CCXXVI. Un buon segno da Maria di Magdala. Morte del vecchio Ismaele.

   22 luglio 1945.

   226.1 Gesù con la compagnia dello Zelote giunge al giardino di Lazzaro in un mattino bellissimo d’estate. Ancora non è terminata l’aurora e perciò tutto è fresco e ridente.
   Il servo-giardiniere, che accorre a ricevere il Maestro, indica allo stesso un lembo di veste bianca che scompare dietro una siepe, dicendo: «Lazzaro va alla pergola dei gelsomini con dei rotoli da leggere. Ora lo chiamo».
   «No. Vado Io. Da solo».
   E Gesù cammina svelto lungo un sentiero bordato da siepi in fiore. L’erbetta che è sul limite della siepe attutisce il rumore dei passi, e Gesù cerca di posare il piede proprio su quella per giungere all’improvviso davanti a Lazzaro.
   Lo sorprende così che, ritto in piedi, coi rotoli appoggiati ad un tavolo di marmo, prega a voce alta. «Non mi deludere, Signore. Questo filo di speranza che mi è nato in cuore fàllo Tu crescere. Dàmmi ciò che con lacrime ti ho chiesto dieci e cento mila volte. Ciò che ti ho chiesto con le azioni, col perdono, con tutto me stesso. Dàmmelo in cambio della mia vita. Dàmmelo in nome del tuo Gesù che mi ha promesso questa pace. Può mai Egli mentire? Devo pensare che la sua promessa fu solo di parole? Che il suo potere è inferiore all’abisso di peccato che è mia sorella? Dimmelo, Signore, che io mi rassegnerò per tuo amore…».
   «Sì, te lo dico!», dice Gesù.
   Lazzaro si volge di scatto e grida: «Oh! mio Signore! Ma quando sei venuto?», e si china a baciare la veste di Gesù.
   «Da qualche minuto».
   «Solo?».
   «Con Simone Zelote. Ma qui, dove tu eri, sono venuto solo.
   So che mi devi dire una grande cosa. Dimmela dunque».
   «No. Prima rispondi alle domande che io faccio a Dio. A seconda della tua risposta, te la dirò».
   «Dimmela, dimmela questa tua grande cosa. La puoi dire…», e Gesù sorride aprendo le braccia in atto d’invito.
   «Dio altissimo! Ma è vero? Tu allora sai che è vero?!», e Lazzaro va fra le braccia di Gesù a confidare la sua grande cosa.

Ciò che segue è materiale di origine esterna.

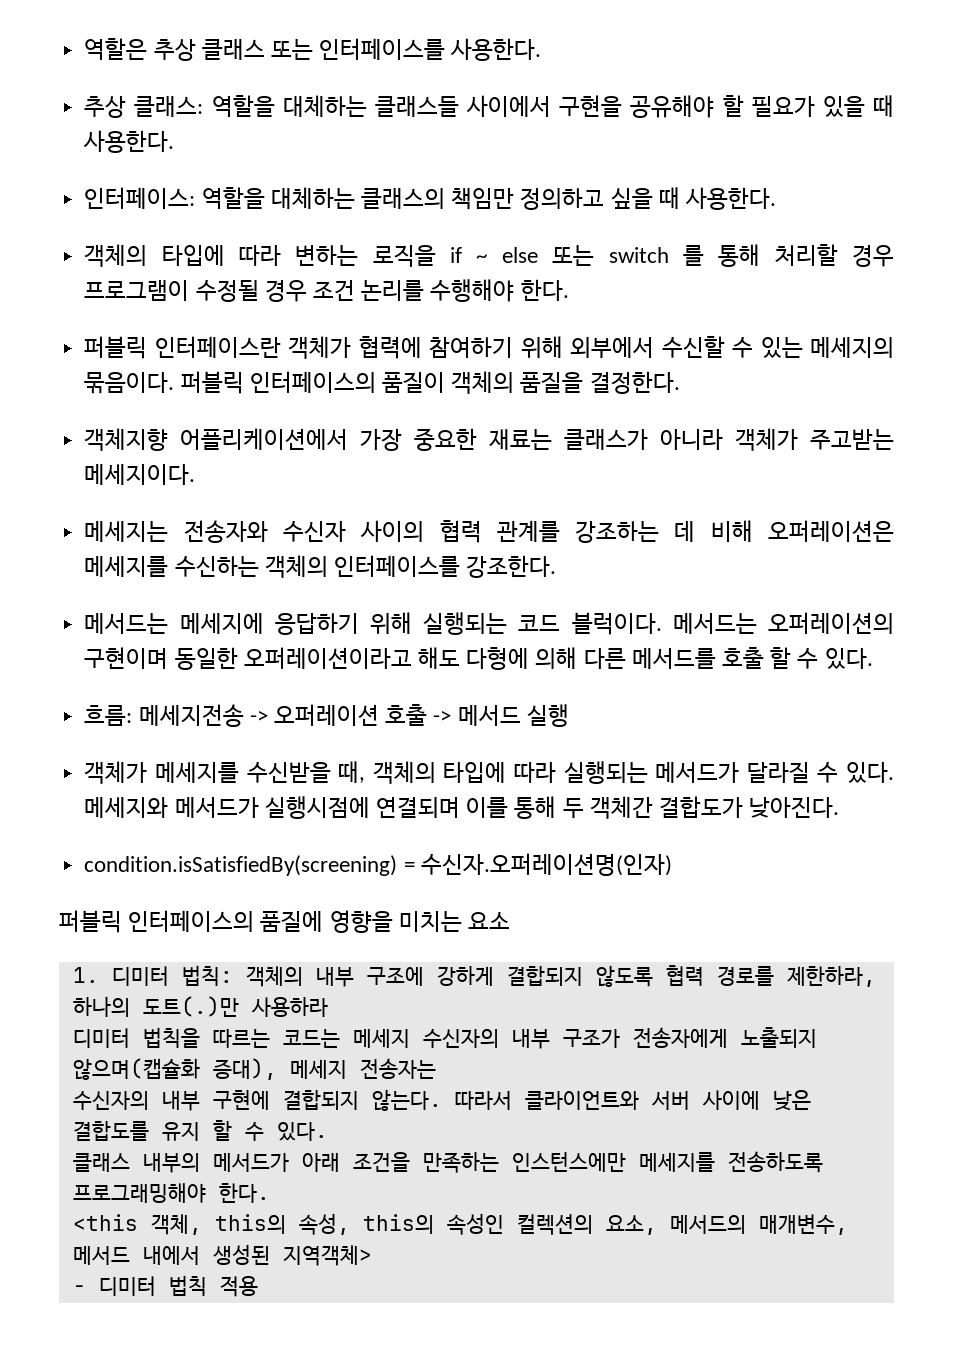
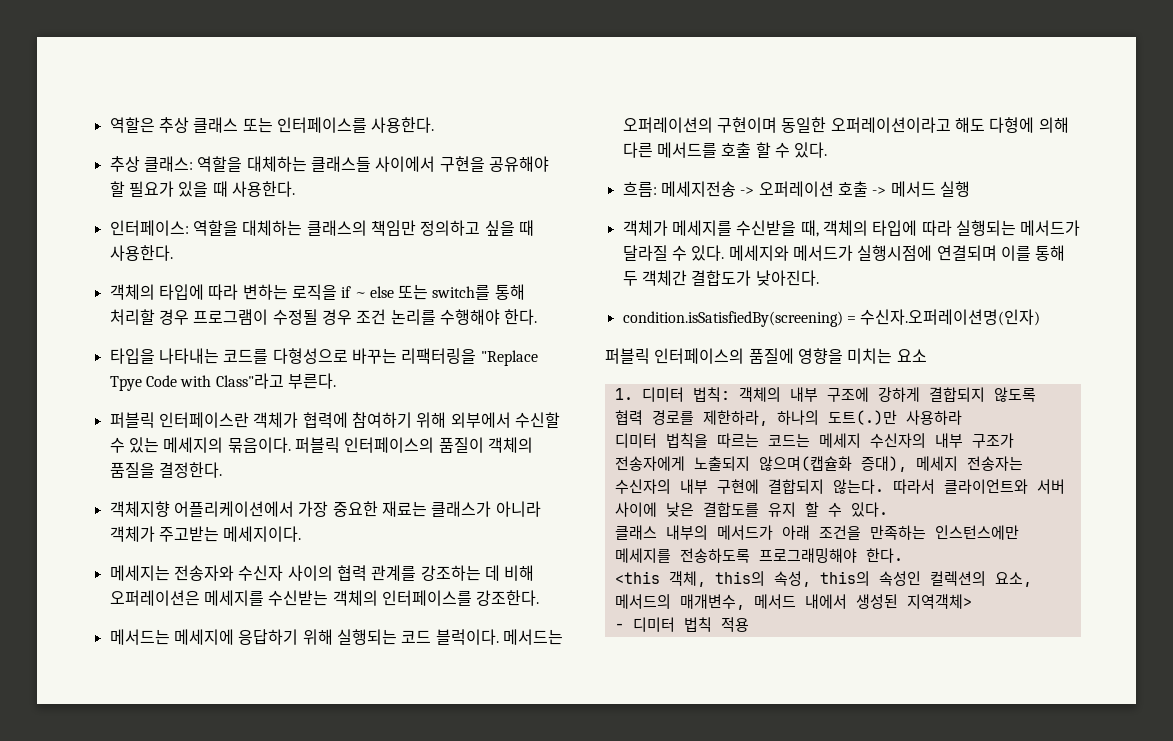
- 객체의 타입에 따라 변하는 로직을 if ~ else 또는 switch 를 통해 처리할 경우 프로그램이 수정될 경우 조건 논리를 수행해야 한다.
+ 객체의 타입에 따라 변하는 로직을 if ~ else 또는 switch를 통해 처리할 경우 프로그램이 수정될 경우 조건 논리를 수행해야 한다.
+ 타입을 나타내는 코드를 다형성으로 바꾸는 리팩터링을 "Replace Tpye Code with Class"라고 부른다.
- 메세지는 전송자와 수신자 사이의 협력 관계를 강조하는 데 비해 오퍼레이션은 메세지를 수신하는 객체의 인터페이스를 강조한다.
+ 메세지는 전송자와 수신자 사이의 협력 관계를 강조하는 데 비해 오퍼레이션은 메세지를 수신받는 객체의 인터페이스를 강조한다.

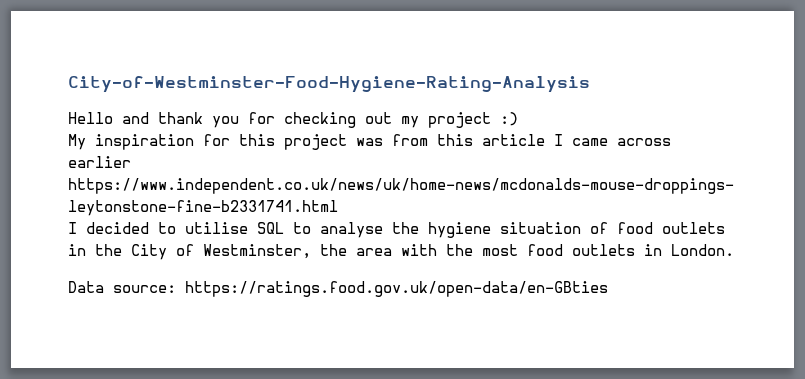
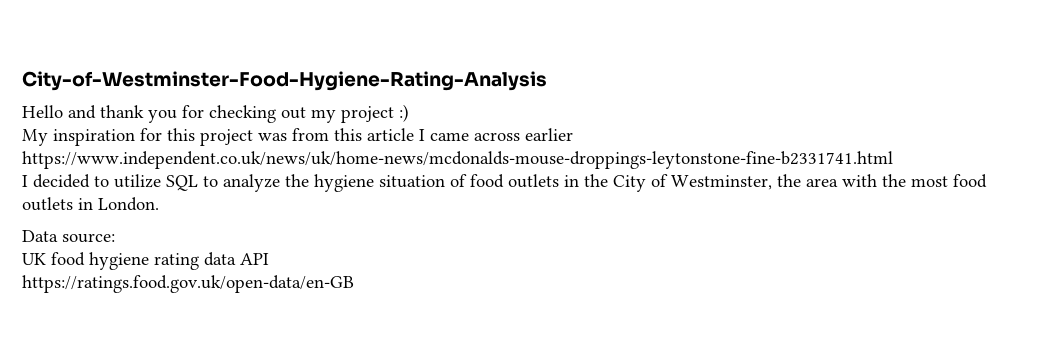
- I decided to utilise SQL to analyse the hygiene situation of food outlets in the City of Westminster, the area with the most food outlets in London.
+ I decided to utilize SQL to analyze the hygiene situation of food outlets in the City of Westminster, the area with the most food outlets in London.
- Data source: https://ratings.food.gov.uk/open-data/en-GBties
+ Data source:
+ UK food hygiene rating data API
+ https://ratings.food.gov.uk/open-data/en-GB

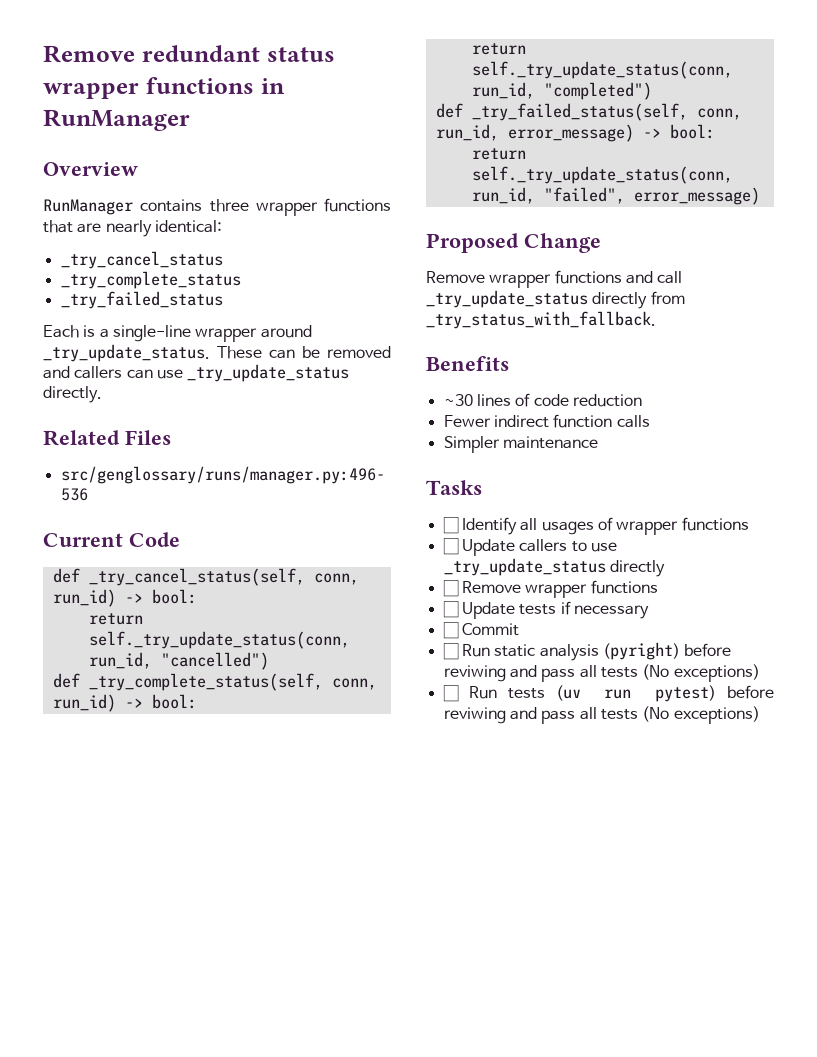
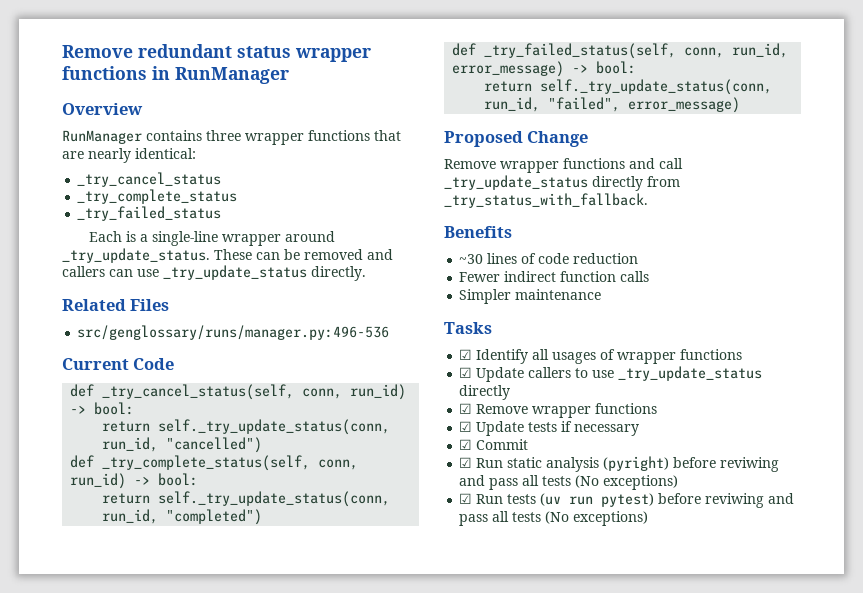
- ☐ Identify all usages of wrapper functions
+ ☑ Identify all usages of wrapper functions
- ☐ Update callers to use _try_update_status directly
+ ☑ Update callers to use _try_update_status directly
- ☐ Remove wrapper functions
+ ☑ Remove wrapper functions
- ☐ Update tests if necessary
+ ☑ Update tests if necessary
- ☐ Commit
+ ☑ Commit
- ☐ Run static analysis (pyright) before reviwing and pass all tests (No exceptions)
+ ☑ Run static analysis (pyright) before reviwing and pass all tests (No exceptions)
- ☐ Run tests (uv run pytest) before reviwing and pass all tests (No exceptions)
+ ☑ Run tests (uv run pytest) before reviwing and pass all tests (No exceptions)

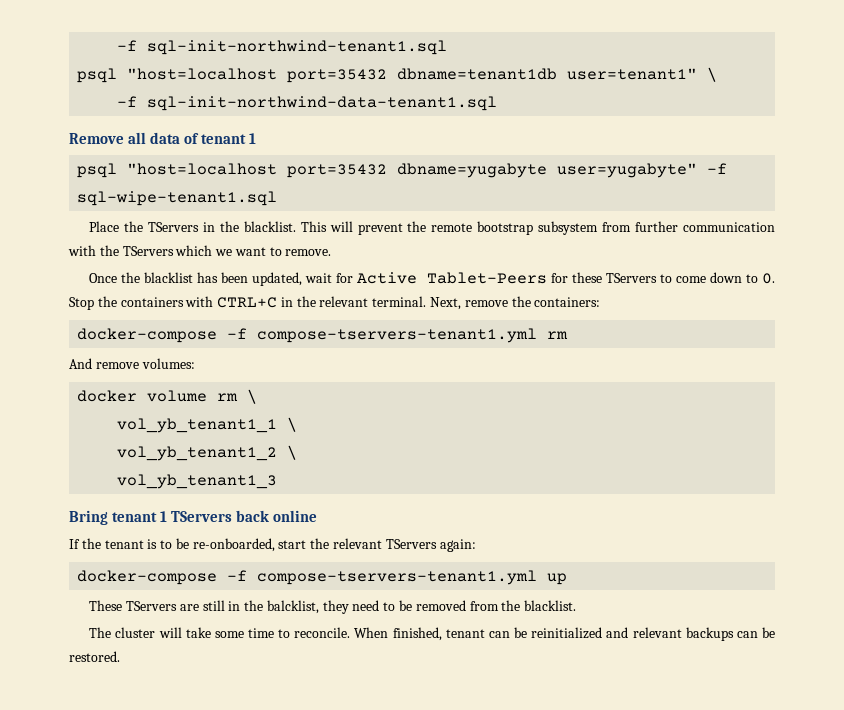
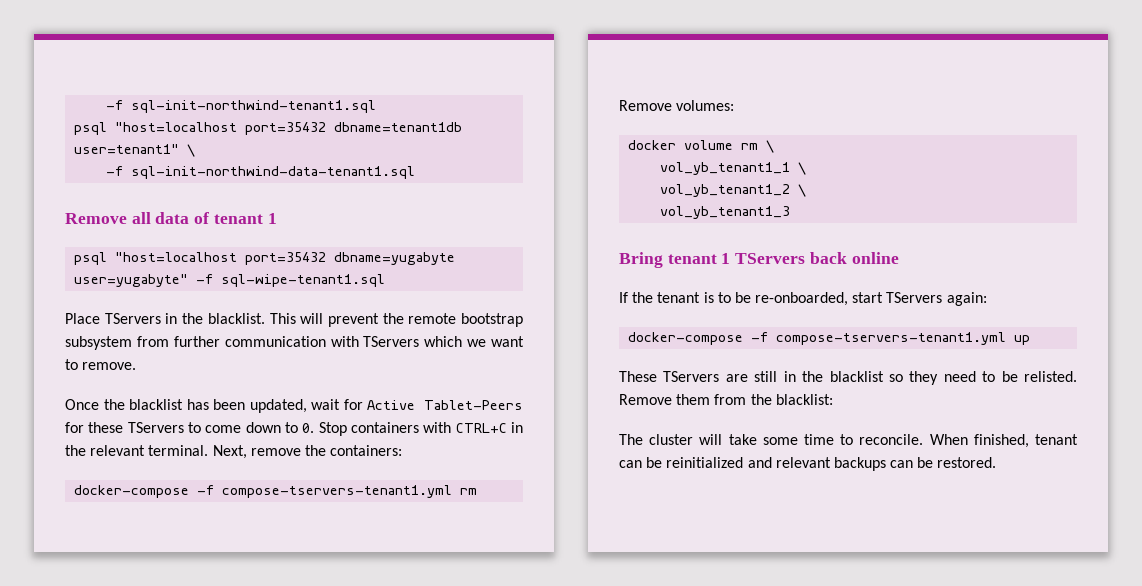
- Place the TServers in the blacklist.
+ Place TServers in the blacklist.
- This will prevent the remote bootstrap subsystem from further communication with the TServers which we want to remove.
+ This will prevent the remote bootstrap subsystem from further communication with TServers which we want to remove.
- Once the blacklist has been updated, wait for Active Tablet-Peers for these TServers to come down to 0. Stop the containers with CTRL+C in the relevant terminal.
+ Once the blacklist has been updated, wait for Active Tablet-Peers for these TServers to come down to 0. Stop containers with CTRL+C in the relevant terminal.
- And remove volumes:
+ Remove volumes:
- If the tenant is to be re-onboarded, start the relevant TServers again:
+ If the tenant is to be re-onboarded, start TServers again:
- These TServers are still in the balcklist, they need to be removed from the blacklist.
+ These TServers are still in the blacklist so they need to be relisted. Remove them from the blacklist:

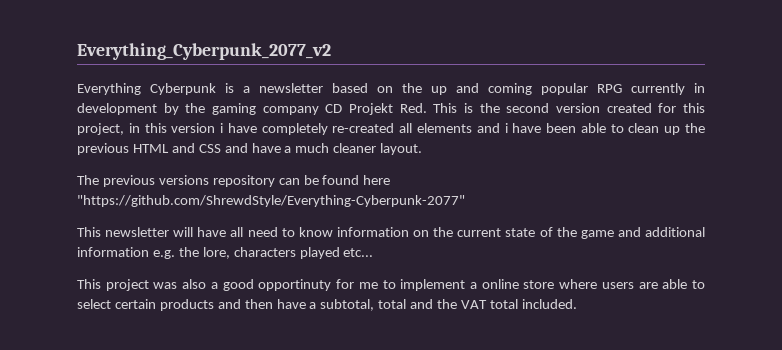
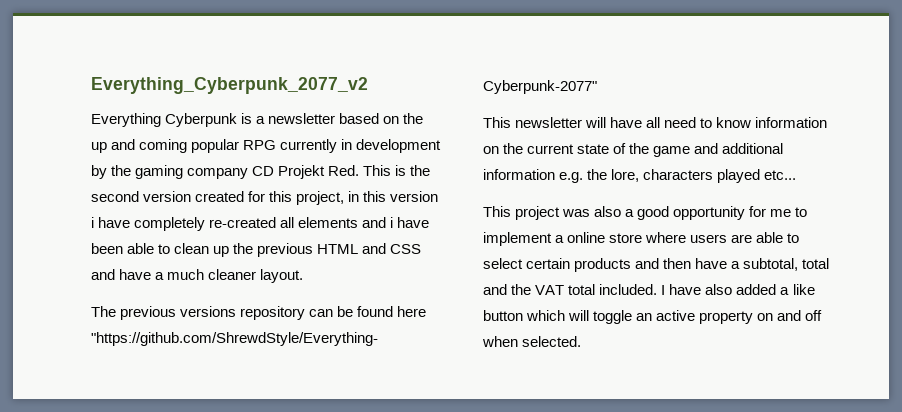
- This project was also a good opportinuty for me to implement a online store where users are able to select certain products and then have a subtotal, total and the VAT total included.
+ This project was also a good opportunity for me to implement a online store where users are able to select certain products and then have a subtotal, total and the VAT total included.
+ I have also added a like button which will toggle an active property on and off when selected.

   226.2 «Maria ha chiamato Marta a Magdala. E Marta è partita in affanno temendo qualche forte sventura… Ed io qui, con lo stesso timore, solo sono rimasto. Ma Marta, dal servo che l’ha accompagnata, mi ha mandato una lettera che mi ha empìto di speranza. Guarda, l’ho qui, sul cuore. La tengo lì perché mi è più preziosa di un tesoro. Sono poche parole ma le leggo ogni poco per essere certo che sono proprio state scritte. Guarda…», e Lazzaro leva dalla veste un piccolo rotolo legato da un nastrino violetto e lo spiega. «Vedi? Leggi, leggi. A voce alta. Letta da Te mi parrà più certa la cosa».
   «“Lazzaro, fratello mio. A te pace e benedizione. Sono giunta presto e bene. E il mio cuore non ha più palpitato di tema di nuove sciagure perché ho visto Maria, la nostra Maria sana e… te lo devo dire? e meno frenetica nell’aspetto di prima. Mi ha pianto sul cuore. Un grande pianto… E poi, a notte, nella stanza dove mi aveva condotta, mi ha chiesto tante e tante cose sul Maestro. Non di più che questo, per ora. Ma io, che vedo il volto di Maria oltre che sentirne le parole, dico che nel mio cuore è nata la speranza. Prega, fratello. Spera. Oh! fosse vero! Io resto ancora perché sento che ella mi vuole vicina come per essere difesa dalla tentazione. E per imparare… Che? Ciò che noi già sappiamo. La bontà infinita di Gesù. Le ho detto di quella donna venuta a Betania… Vedo che pensa, pensa, pensa… Ci vorrebbe Gesù. Prega. Spera. Il Signore sia con te”». Gesù ripiega il rotolo e lo rende.
   «Maestro…».
   «Andrò. Hai modo di avvisare Marta che mi venga incontro a Cafarnao fra quindici giorni, al massimo?».
   «Ne ho modo, Signore. E io?».
   «Tu resti qui. Anche Marta la rimanderò qui».
   «Perché?».
   «Perché le redenzioni hanno un pudore profondo. E nulla fa più vergogna dell’occhio di un genitore o di un fratello. Io pure ti dico: “Prega, prega, prega”».
   Lazzaro piange sul petto di Gesù… Dopo, quando si è ripreso, racconta ancora del suo orgasmo, dei suoi scoramenti… «È quasi un anno che spero… che dispero… Come è lungo il tempo della risurrezione!…», esclama.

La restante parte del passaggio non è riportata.